2016/03/11

00:03

Brute force can work.

00:13

This initial value I have is rather difficult when it comes to elimination.

00:16

Actually, I could use what I have now as a kind of heuristic and have a spliced off huffman tree which is in four parts. That would reduce the runtime memory requirement so to speak. I would need to be in all active trees at the same time however. If a rover falls off the tree then it is not that route. If I were to visuallize the entire huffman tree and its routes.

08:48

I would not need a tree if I made a gigantic method which does comparisons on all of the tree values. So basically it would just consist of branches. Then it could exist in the ROM. I do wonder how big such a method would be though since there are byte code limitations.

09:08

Well the gigantic method of ifs seems faster. The gigantic method of ifs is about 3887 byte codes long. I could actually do better with it.
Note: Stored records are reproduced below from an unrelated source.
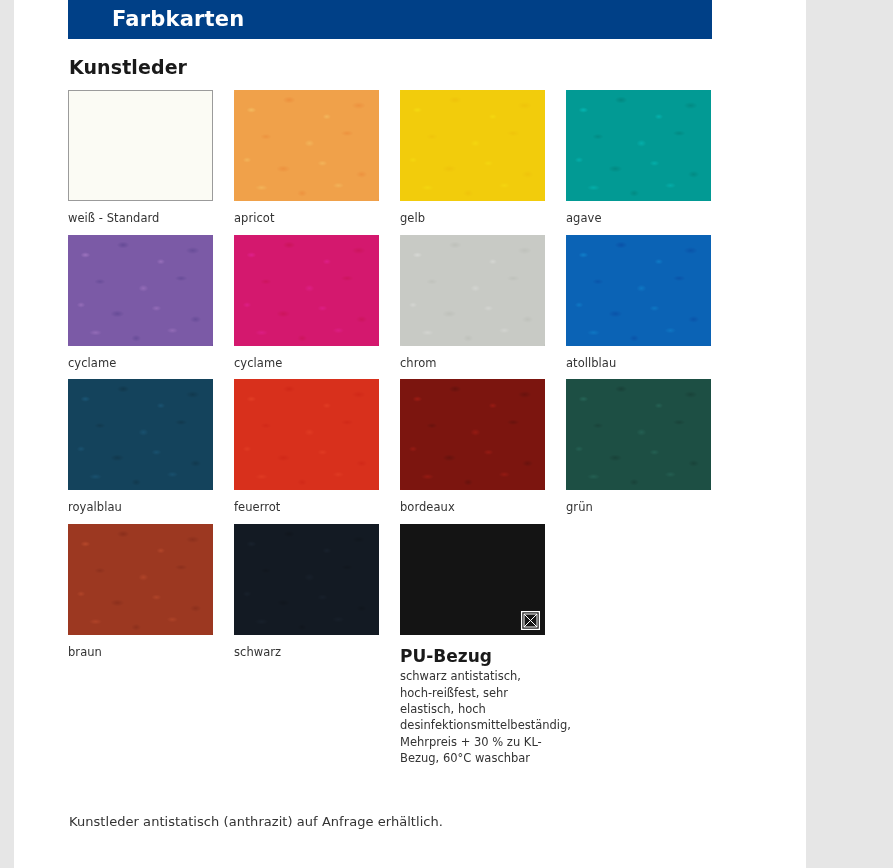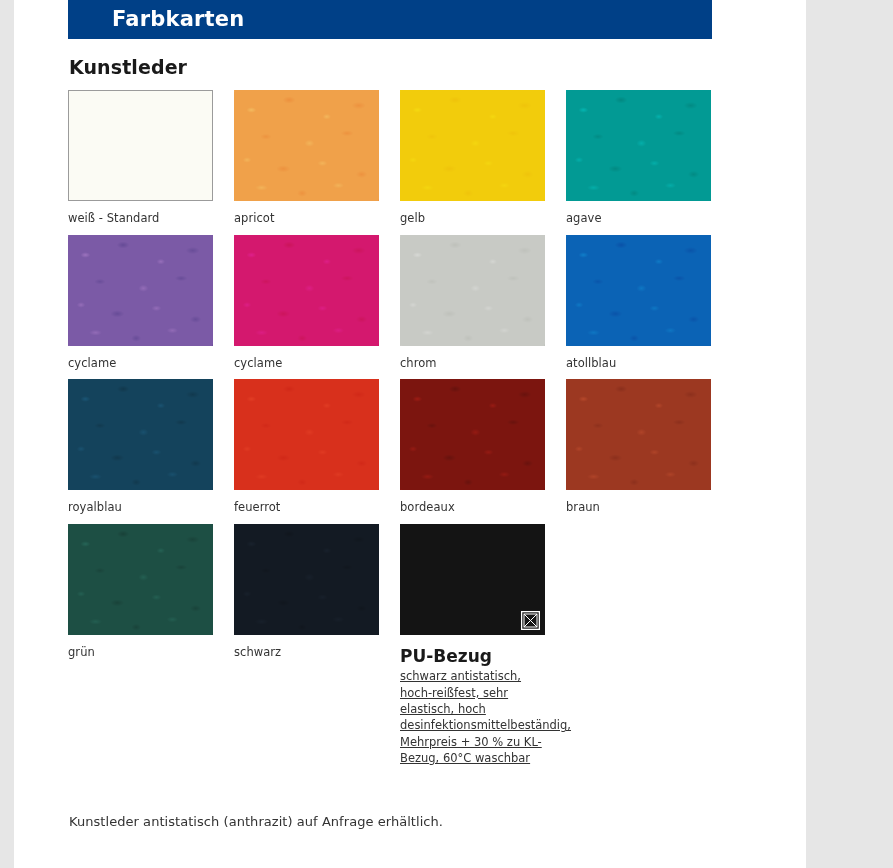--- a/index.html
+++ b/index.html
@@ -238,18 +238,18 @@
       </div>
 
       <div class="swatch-cell">
+        <div class="swatch-chip" style="background-color: rgb(29, 79, 68);">
+          <div class="grain"></div>
+          <div class="grain2"></div>
+        </div>
+        <div class="swatch-label">grün</div>
+      </div>
+      <div class="swatch-cell">
         <div class="swatch-chip" style="background-color: rgb(156, 56, 33);">
           <div class="grain"></div>
           <div class="grain2"></div>
         </div>
         <div class="swatch-label">braun</div>
-      </div>
-      <div class="swatch-cell">
-        <div class="swatch-chip" style="background-color: rgb(29, 79, 68);">
-          <div class="grain"></div>
-          <div class="grain2"></div>
-        </div>
-        <div class="swatch-label">grün</div>
       </div>
       <div class="swatch-cell">
         <div class="swatch-chip" style="background-color: rgb(19, 26, 35);">

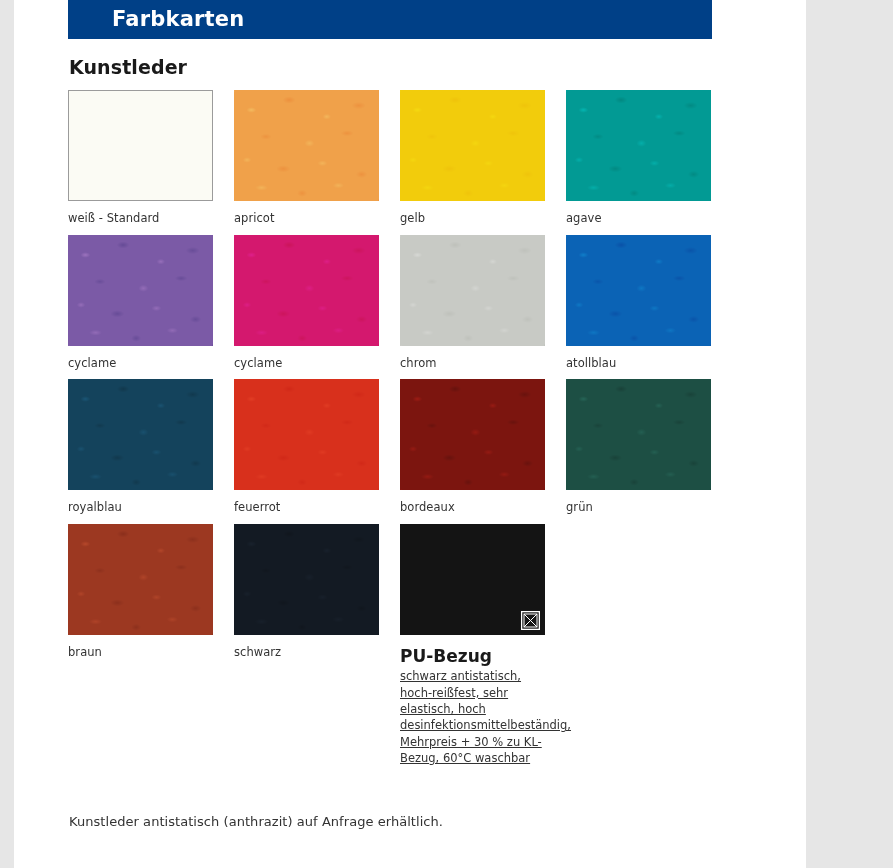--- a/index.html
+++ b/index.html
@@ -128,7 +128,6 @@
     color: #333333;
     line-height: 1.42;
     margin-top: 1px;
-    text-decoration: underline;
   }
   .broken-img-icon {
     position: absolute;

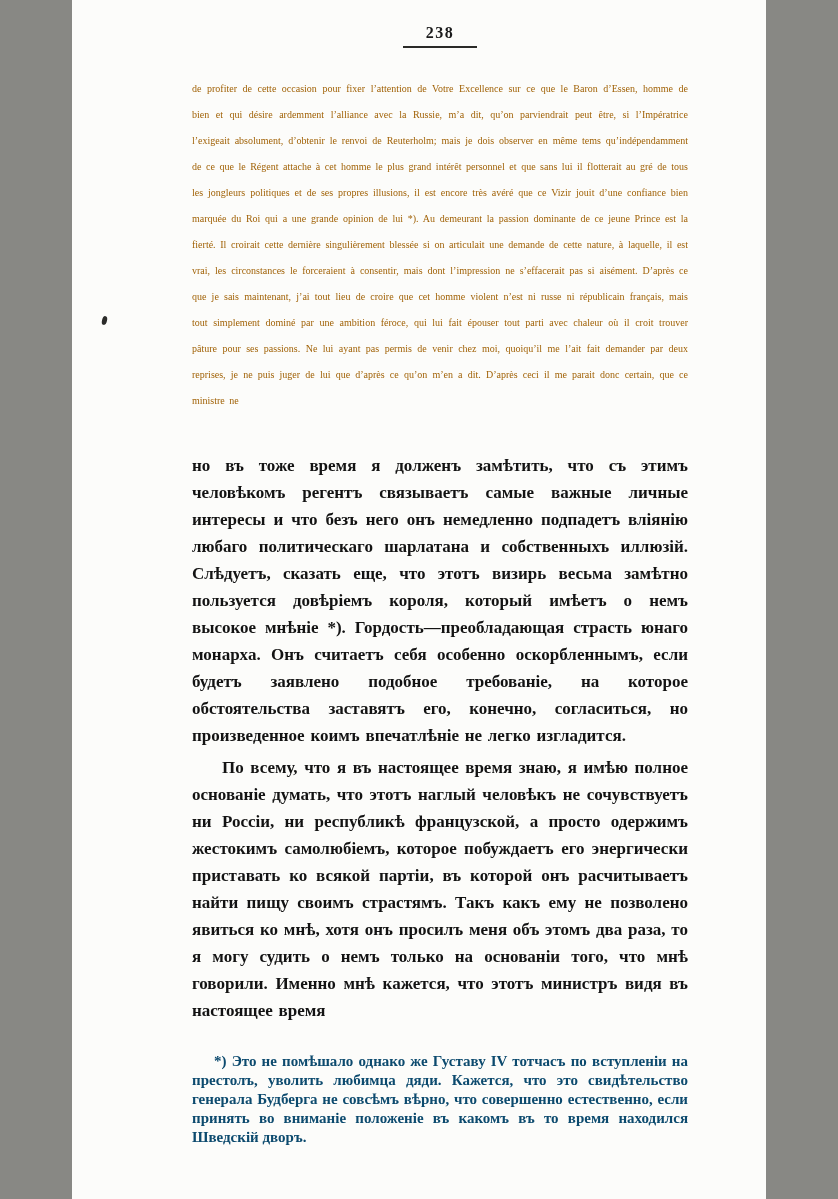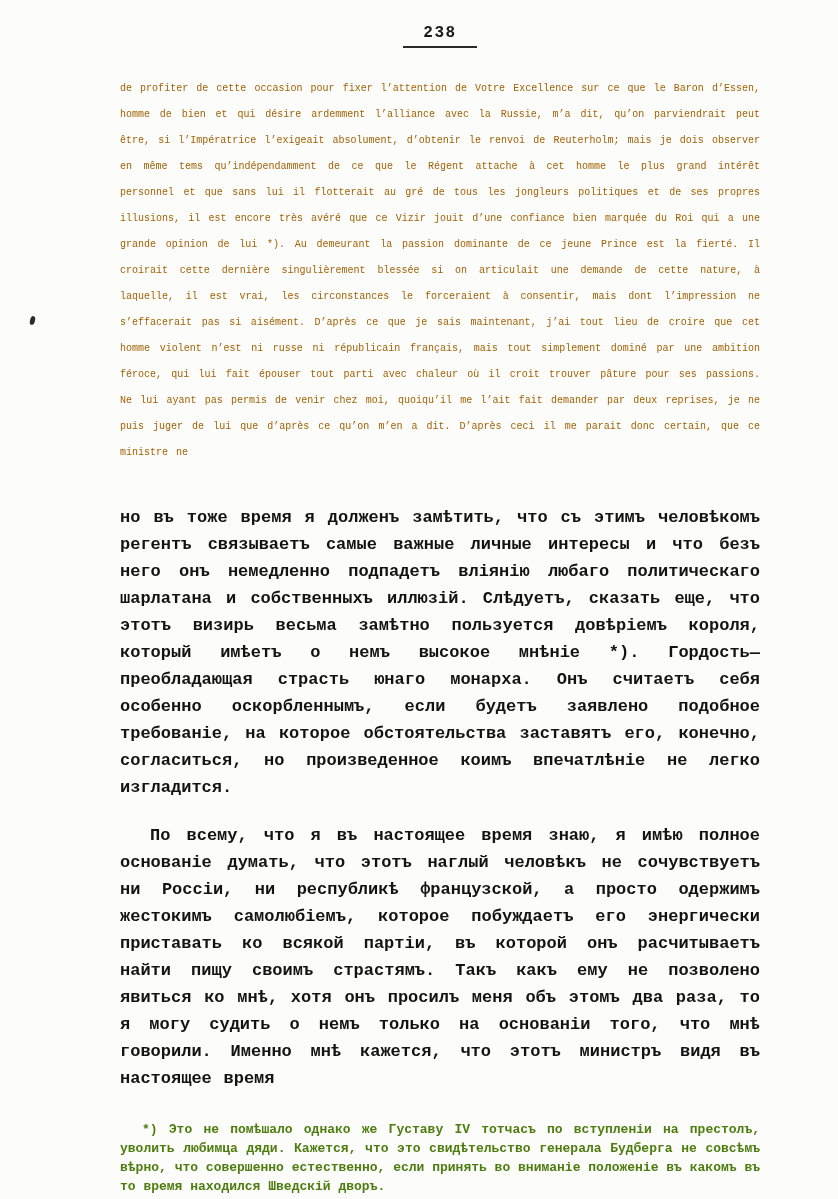--- a/index.html
+++ b/index.html
@@ -9,7 +9,7 @@
   }
   .page {
     position: relative;
-    width: 838px;
+    width: 694px;
     height: 1199px;
     margin: 0 auto;
     background: #fcfcfa;
@@ -17,7 +17,7 @@
     box-sizing: border-box;
     padding: 24px 78px 0 120px;
     overflow: hidden;
-    font-family: Liberation Mono, monospace;
+    font-family: Liberation Serif, serif;
   }
   .page-header {
     text-align: center;

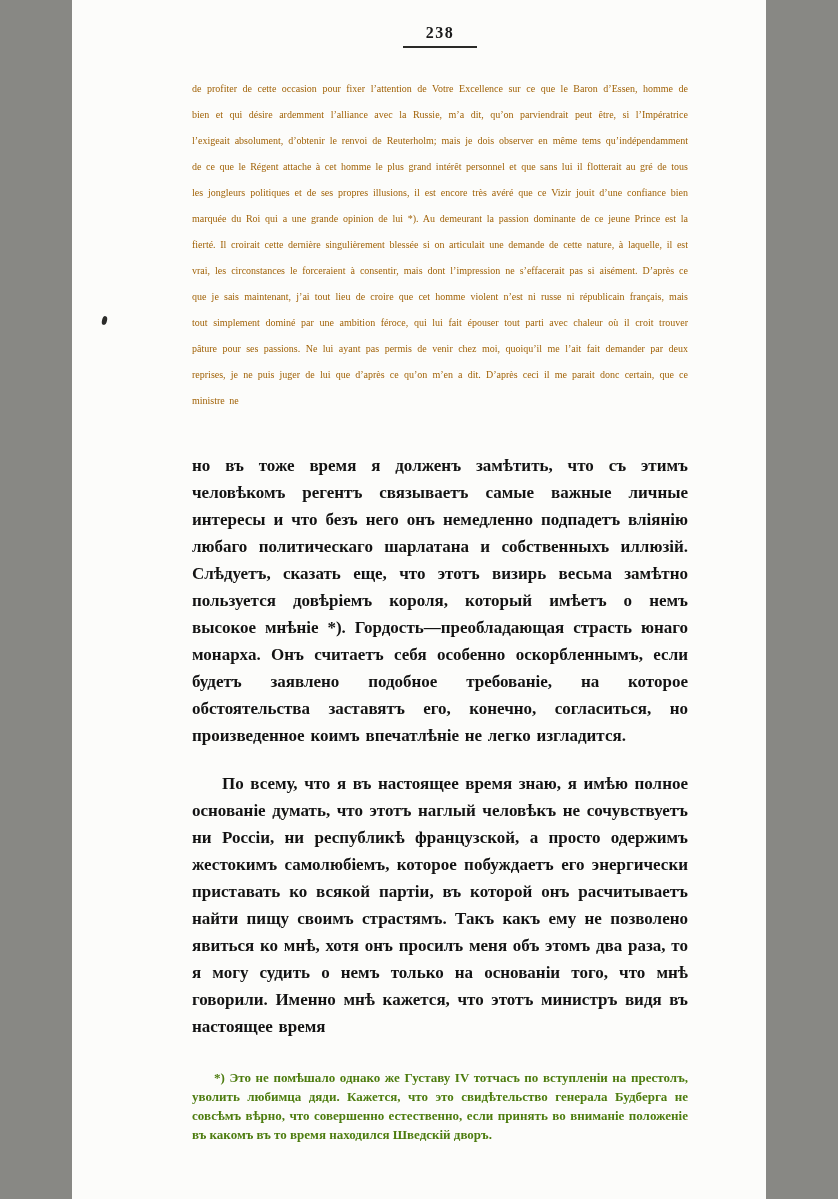--- a/index.html
+++ b/index.html
@@ -56,7 +56,7 @@
     margin-top: 38px;
   }
   .russian-second {
-    margin-top: 21px;
+    margin-top: 5px;
     text-indent: 30px;
   }
   .footnote {

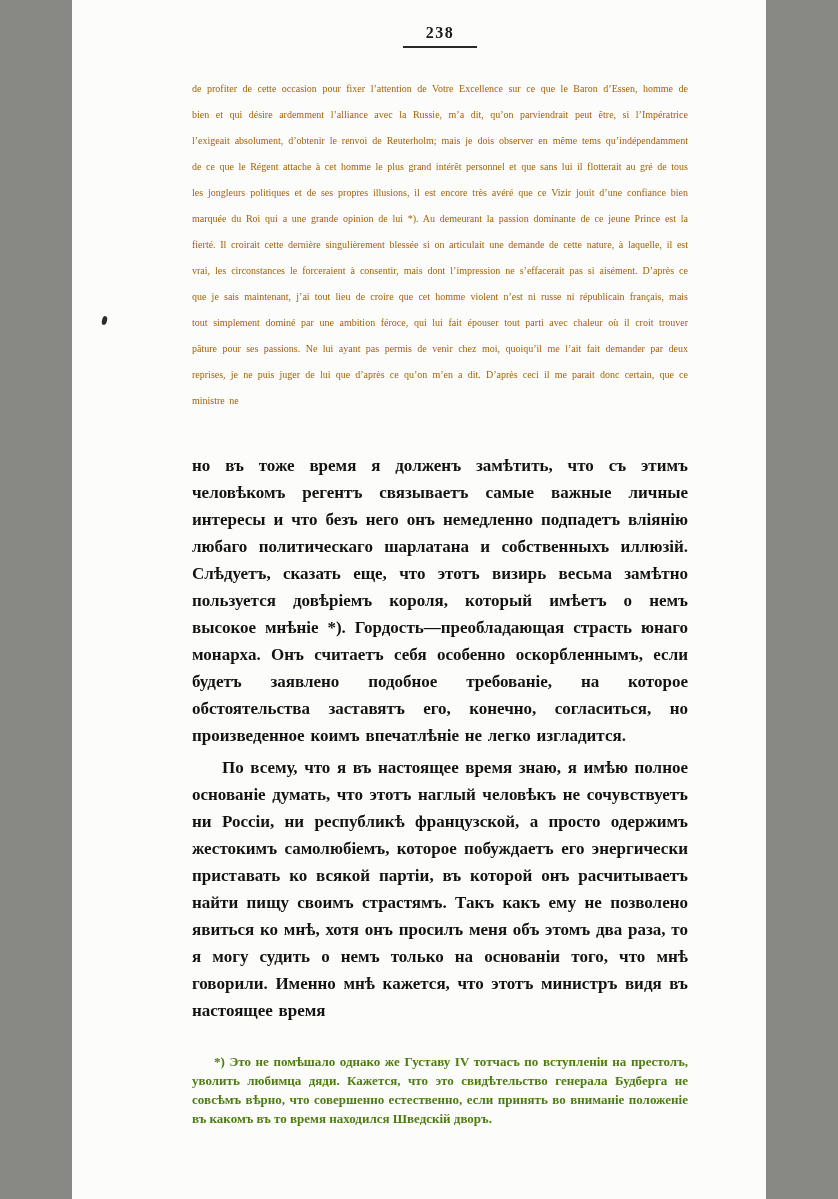--- a/index.html
+++ b/index.html
@@ -62,11 +62,11 @@
   .footnote {
     margin: 28px 0 0 0;
     font-weight: bold;
-    font-size: 13px;
+    font-size: 15px;
     line-height: 19px;
     text-align: justify;
     text-indent: 22px;
-    color: #4d7c0f;
+    color: #0c4a6e;
   }
   .ink-mark {
     position: absolute;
Right now the byte code is just getting the field every single time even though it is final, I can just pass it to the method instead.

09:14

And having it invoke a method is 3038 bytes of byte code.

09:24

I can also compact the giant method a bit by removing some of the leaves since now I notice a pattern to the bits.

09:47

The byte code count really goes down when I compact a large portion of the tree into a single addition.

09:50

For now.

2824  2016-03-11 09:46   net/multiphasicapps/io/DeflateFixedHuffman.class

Then removing some very large branches

1360  2016-03-11 09:50   net/multiphasicapps/io/DeflateFixedHuffman.class

09:53

Then a final compaction brings me to:

932  2016-03-11 09:53   net/multiphasicapps/io/DeflateFixedHuffman.class

So initially it was 3887 reading a field, then 3038 when not reading it. Now with the maximum compaction of the tree it is 156 byte codes long. So this is rather very nice. So what I have now is about 5% original size. So now after having a built-in fixed tree, there is no more need for a global and such. The only thing I require generation for is the dynamic huffman tree.

09:59

It also just takes up 28 lines of code, which is quite simple. This is compared to the previous 500 or so lines.

11:46

I am going to need a generic inflation or deflation routine which is then put through a processor. So instead of InflaterInputStream there is some kind of chunked stream instead which is initialized with a processor. The input/output stream variants of it would in general just process the bytes. This would be handy because in the future I am going to need a cleaner way to handle GZip and ZLib streams which use Deflate without creating a bunch of wrapped input streams and such.

17:31

I believe having a given byte buffer backing for the CircularBitBuffer would complicate the implementation.

17:43

I could just use a boolean array, a smart JVM will just use a compact form of it anyway so I really do not need to worry about space efficiency because it is hidden away.

17:49

And forcing a minimum number of bits would be easier implementing a decompressor because then I would need to handle partial bit states and such. It would just be easier because I can read a bunch of bits without worrying about running out (during say a fixed huffman read).

17:57

I can also use a base class for the buffers since right now they have a bunch of duplicate code.

19:38

I cannot use single arrays with the generics though since the types clash with the primitive type and I cannot specify an array of a primitive type.

20:42

NoSuchFieldError and IncompatibleClassChangeError are also required by the compiler to operate properly.